§ What you have to do: Word for word, retype the lines from the one containing "Liberation Serif, serif" to the one containing "html: <div> <span>JPY</span>" below, keeping both end lines and dropping the pictures.

Dataset excerpts below:

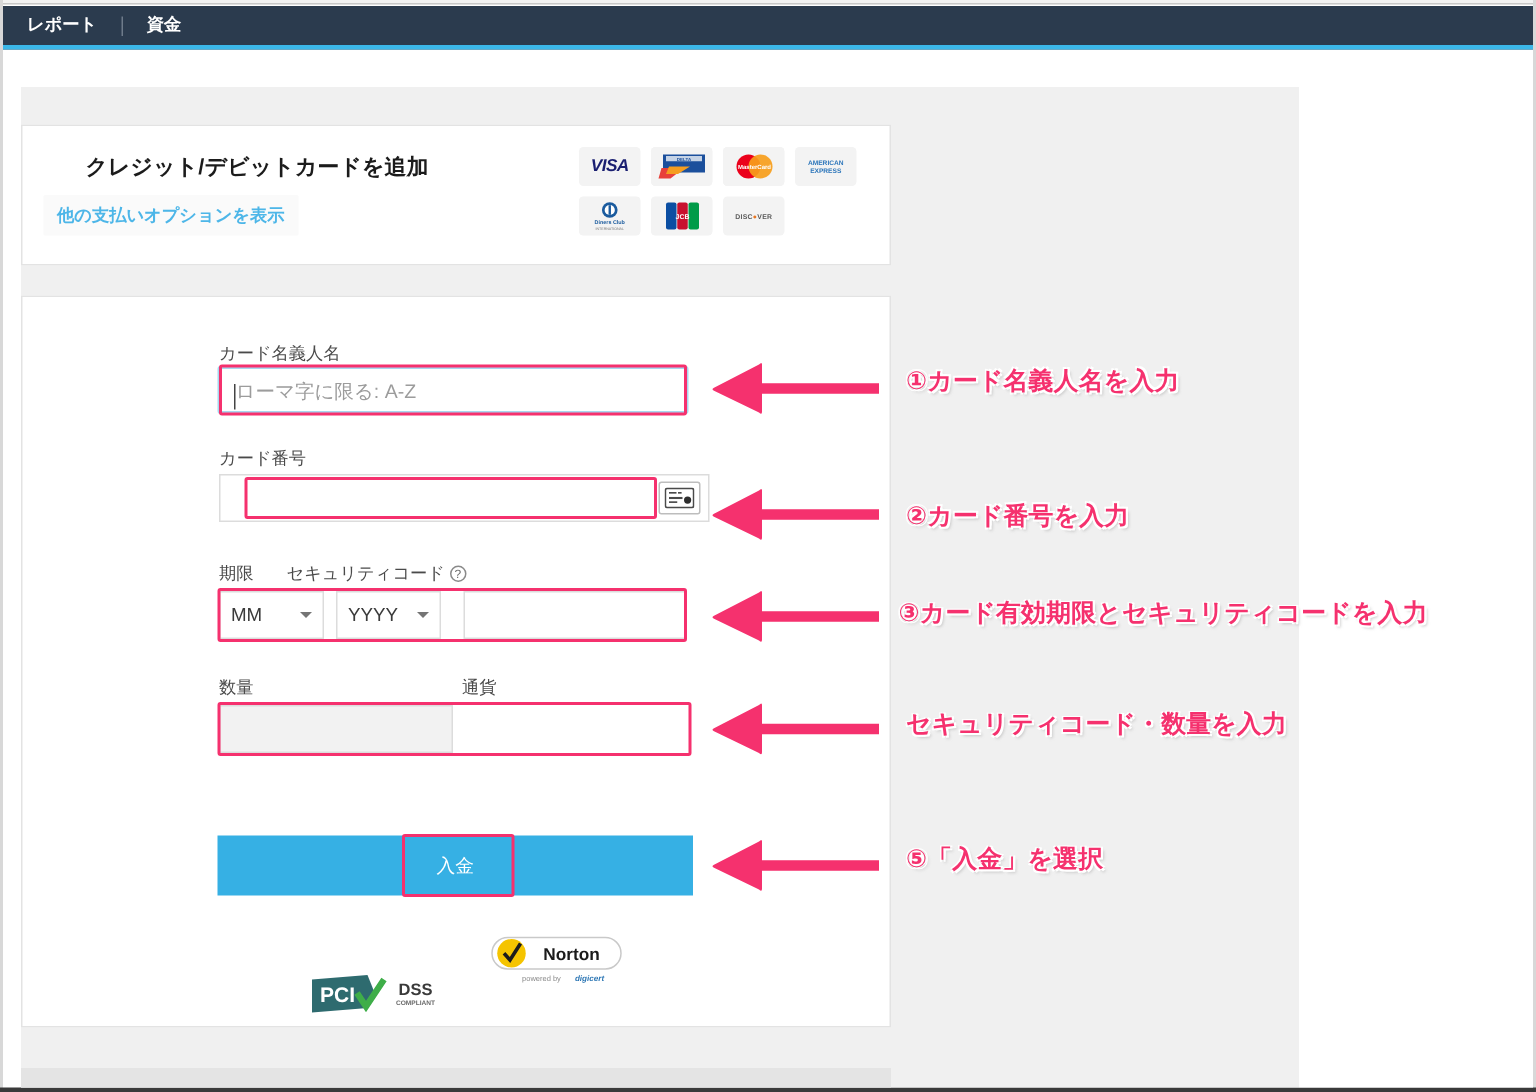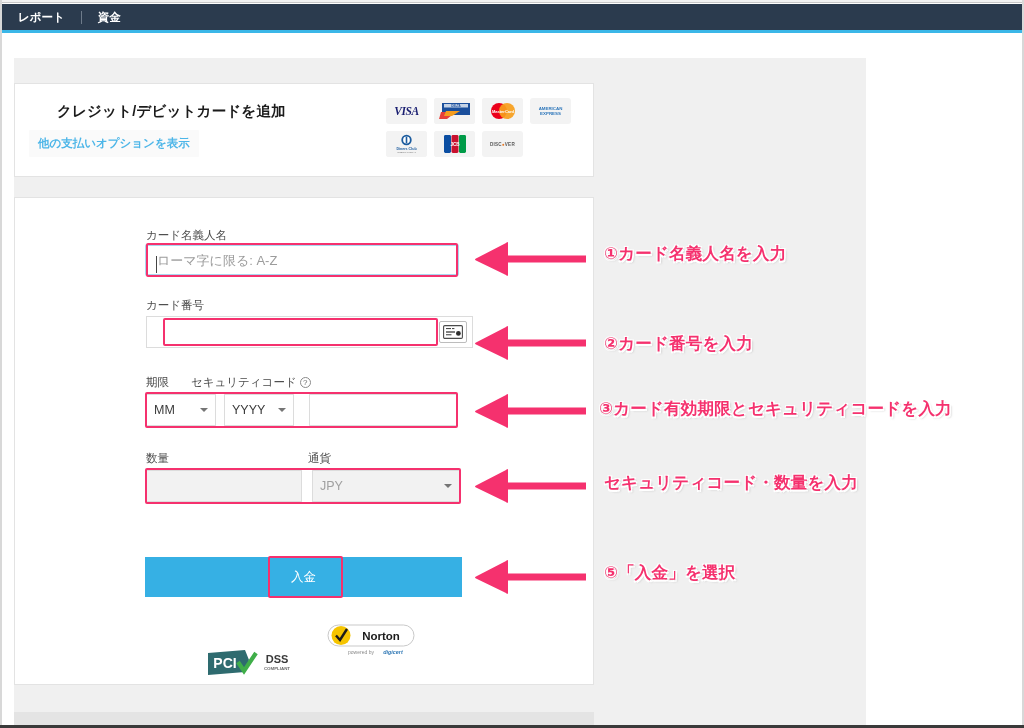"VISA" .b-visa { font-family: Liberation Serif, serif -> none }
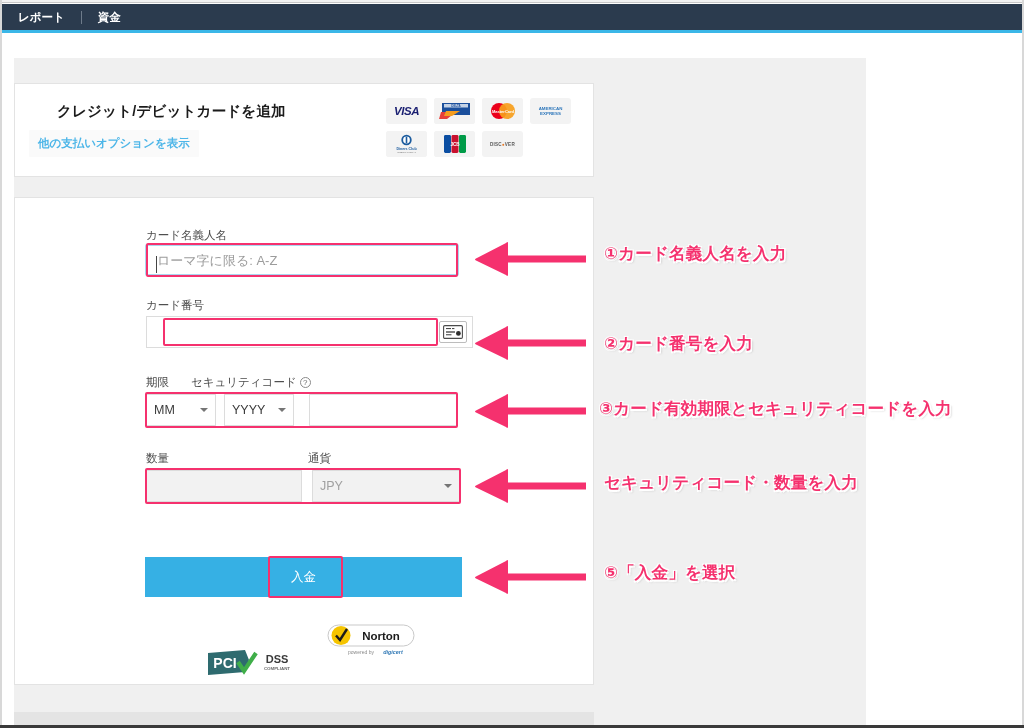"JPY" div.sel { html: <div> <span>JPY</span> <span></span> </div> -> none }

End of Dataset excerpts.
Dataset excerpts below:

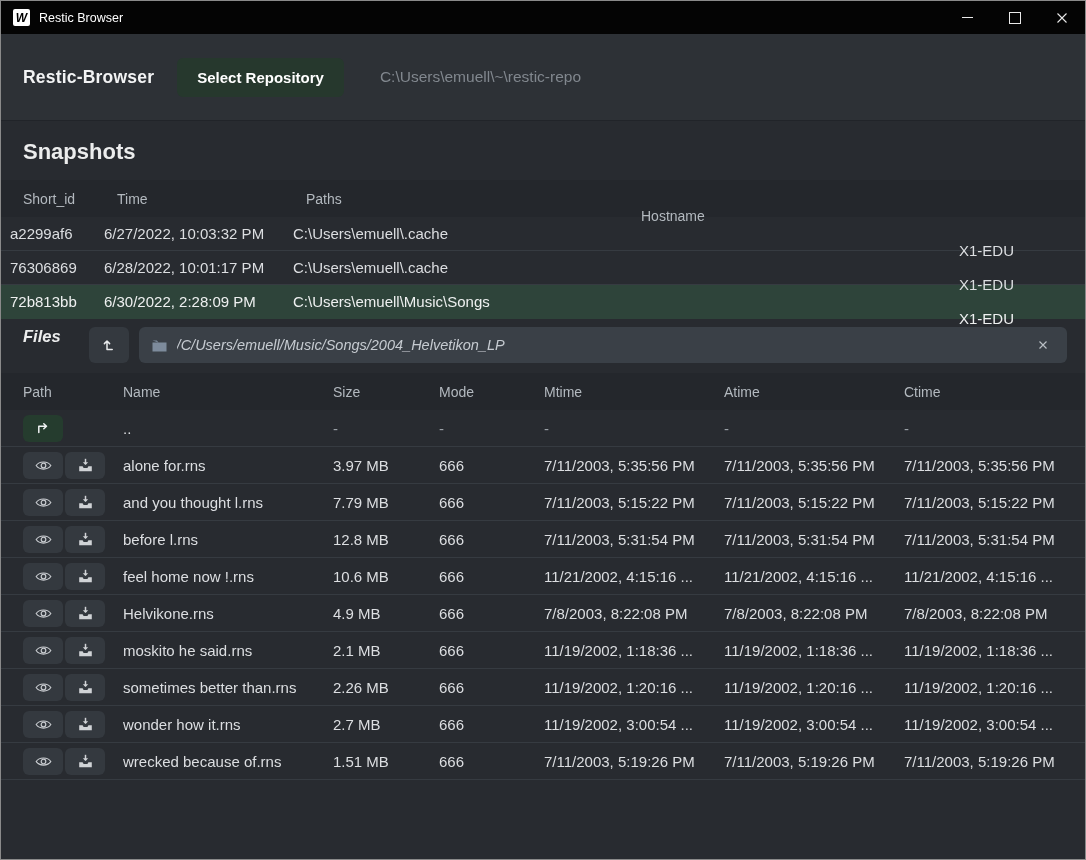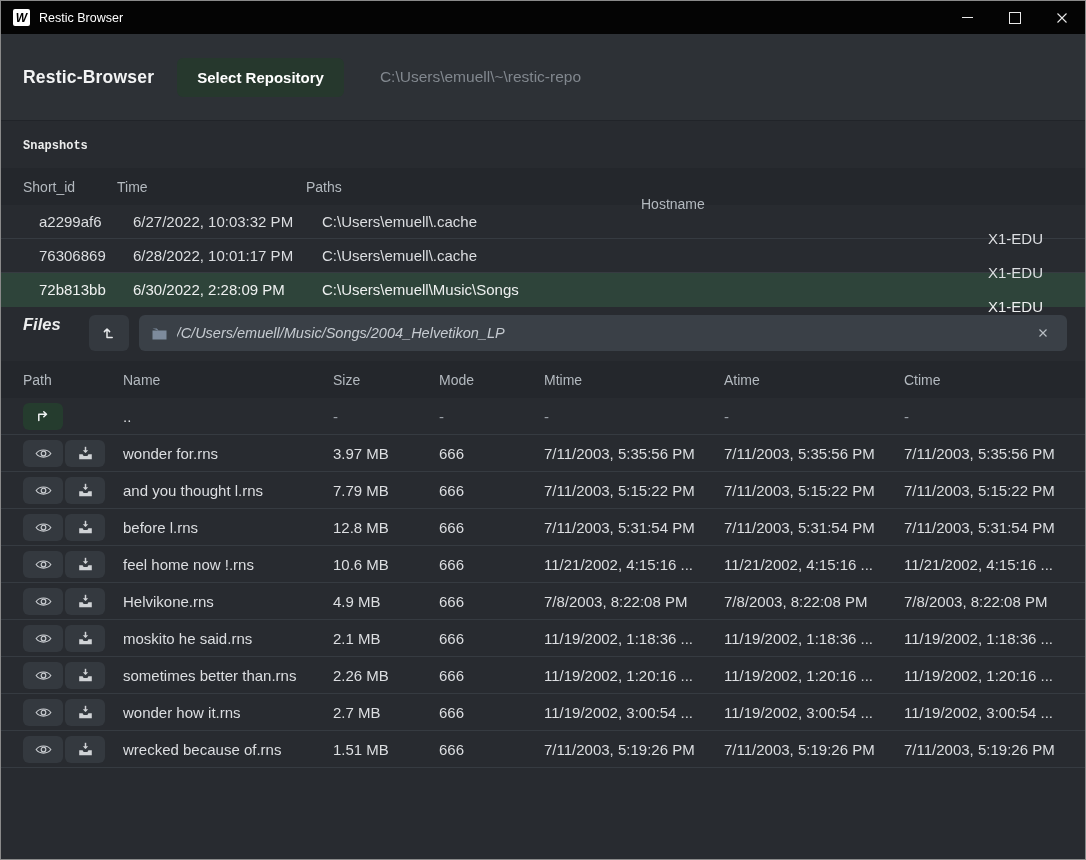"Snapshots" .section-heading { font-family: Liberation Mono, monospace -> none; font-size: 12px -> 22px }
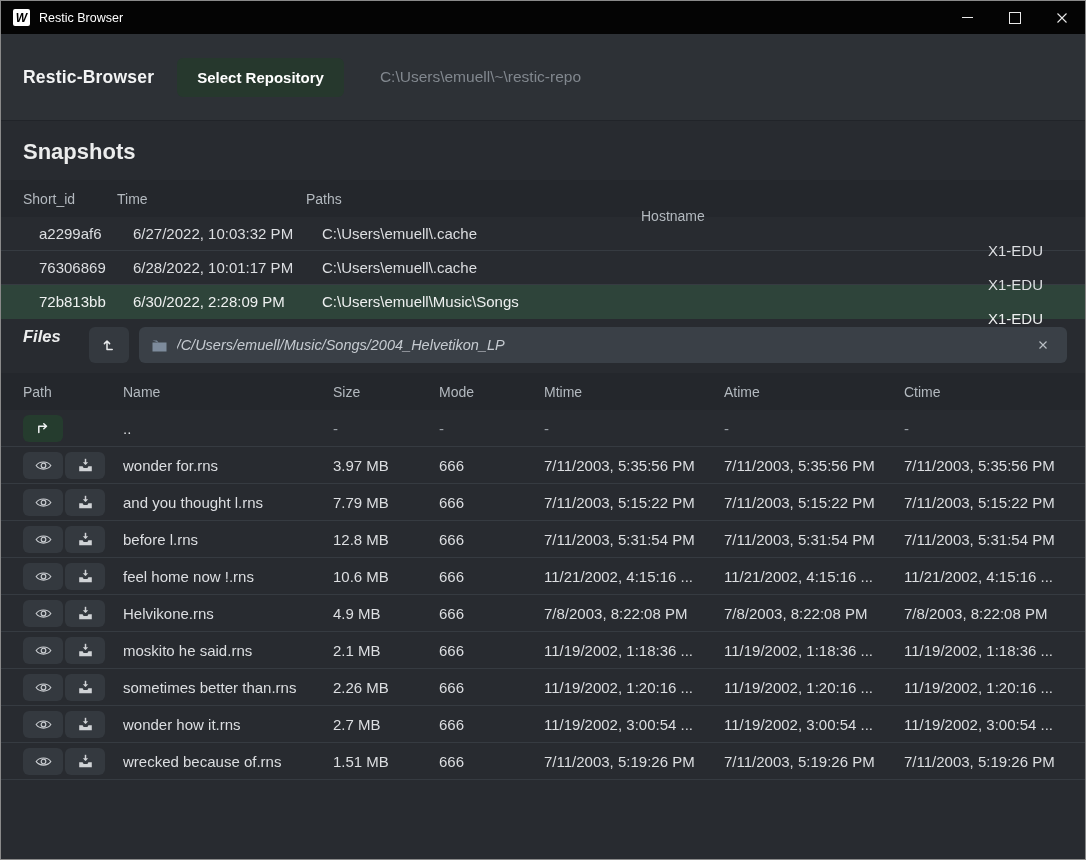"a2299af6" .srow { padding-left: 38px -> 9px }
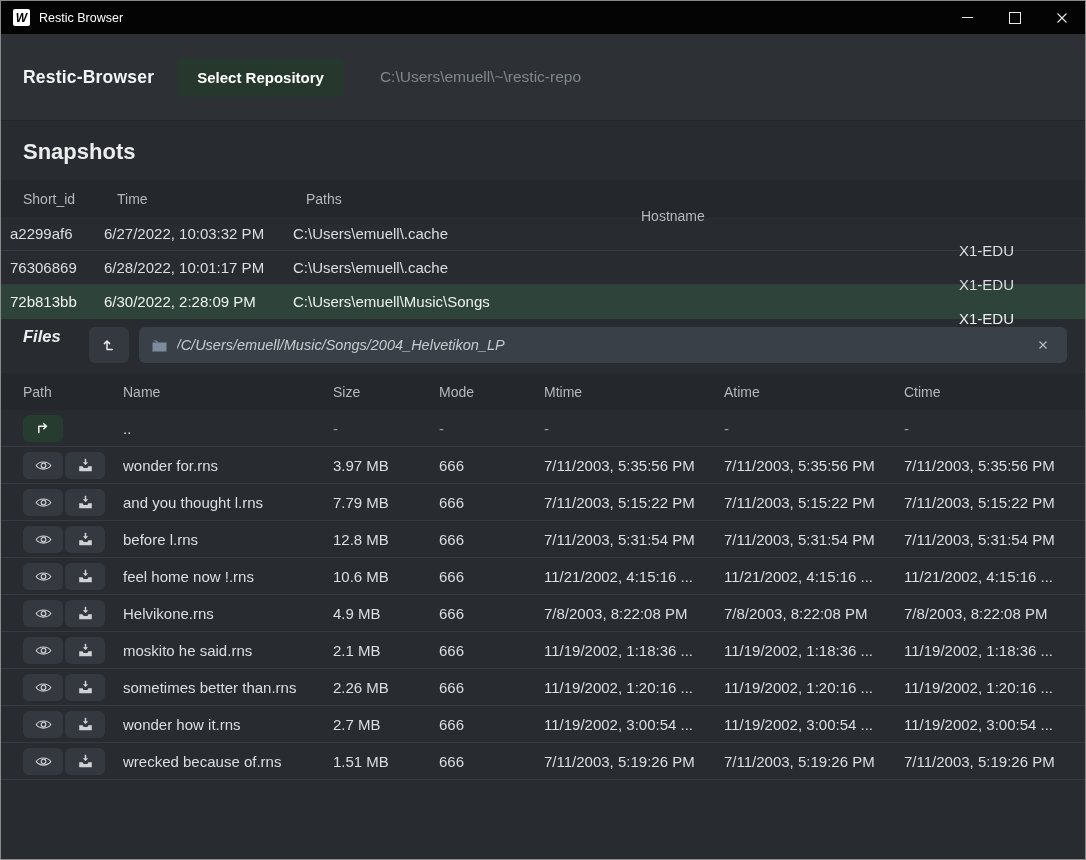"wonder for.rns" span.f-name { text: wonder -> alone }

End of Dataset excerpts.
Dataset excerpts below:

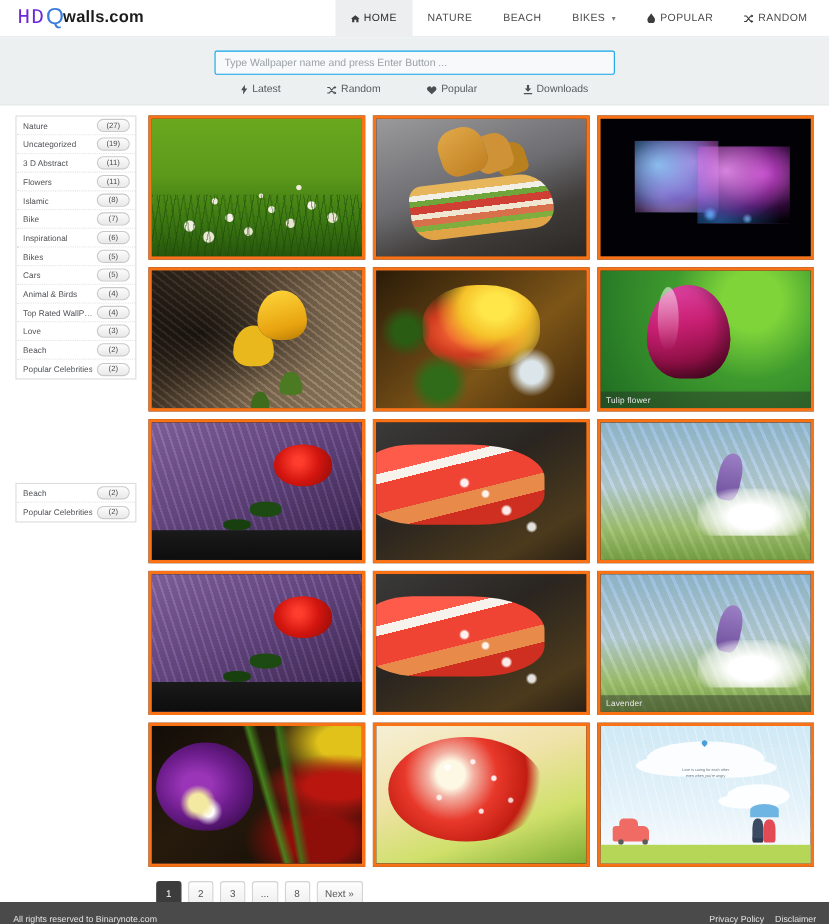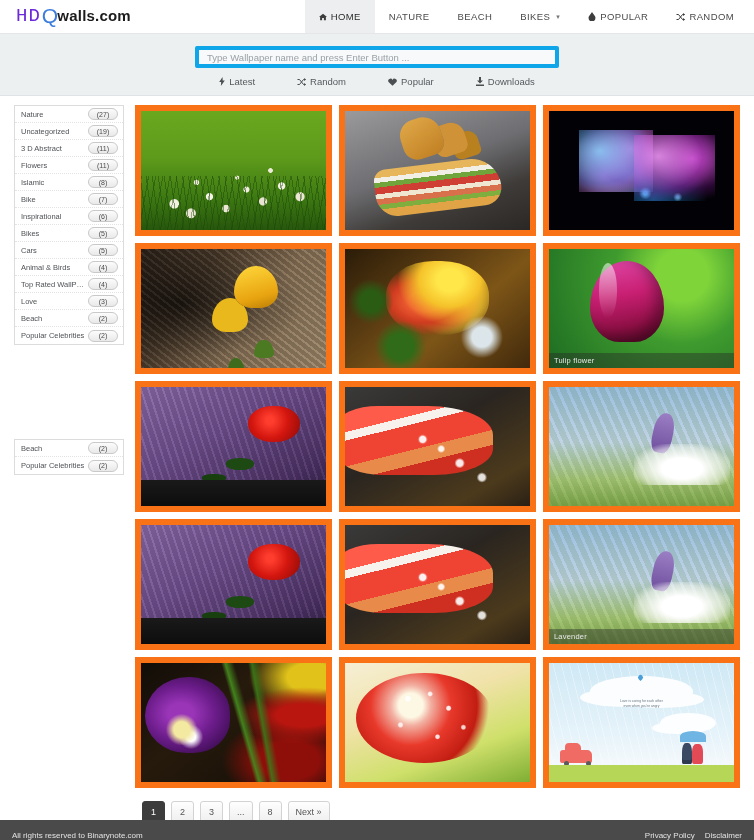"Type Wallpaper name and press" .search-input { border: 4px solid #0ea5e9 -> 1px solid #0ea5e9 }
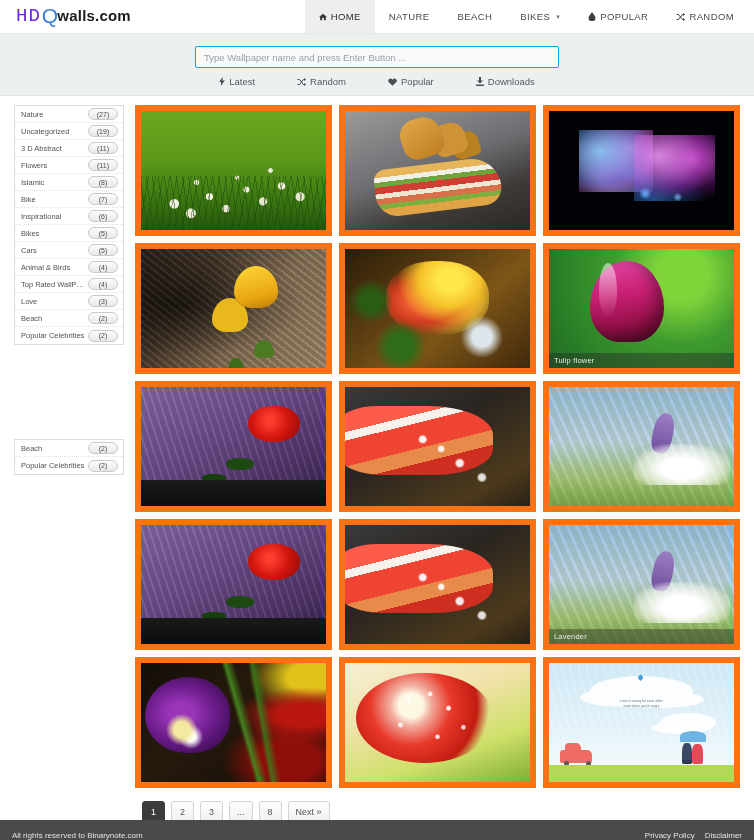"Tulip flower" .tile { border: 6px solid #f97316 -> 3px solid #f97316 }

End of Dataset excerpts.

§ Result of the exercise:
"VISA" .b-visa { font-family: Liberation Serif, serif -> none }
"JPY" div.sel { html: <div> <span>JPY</span> <span></span> </div> -> none }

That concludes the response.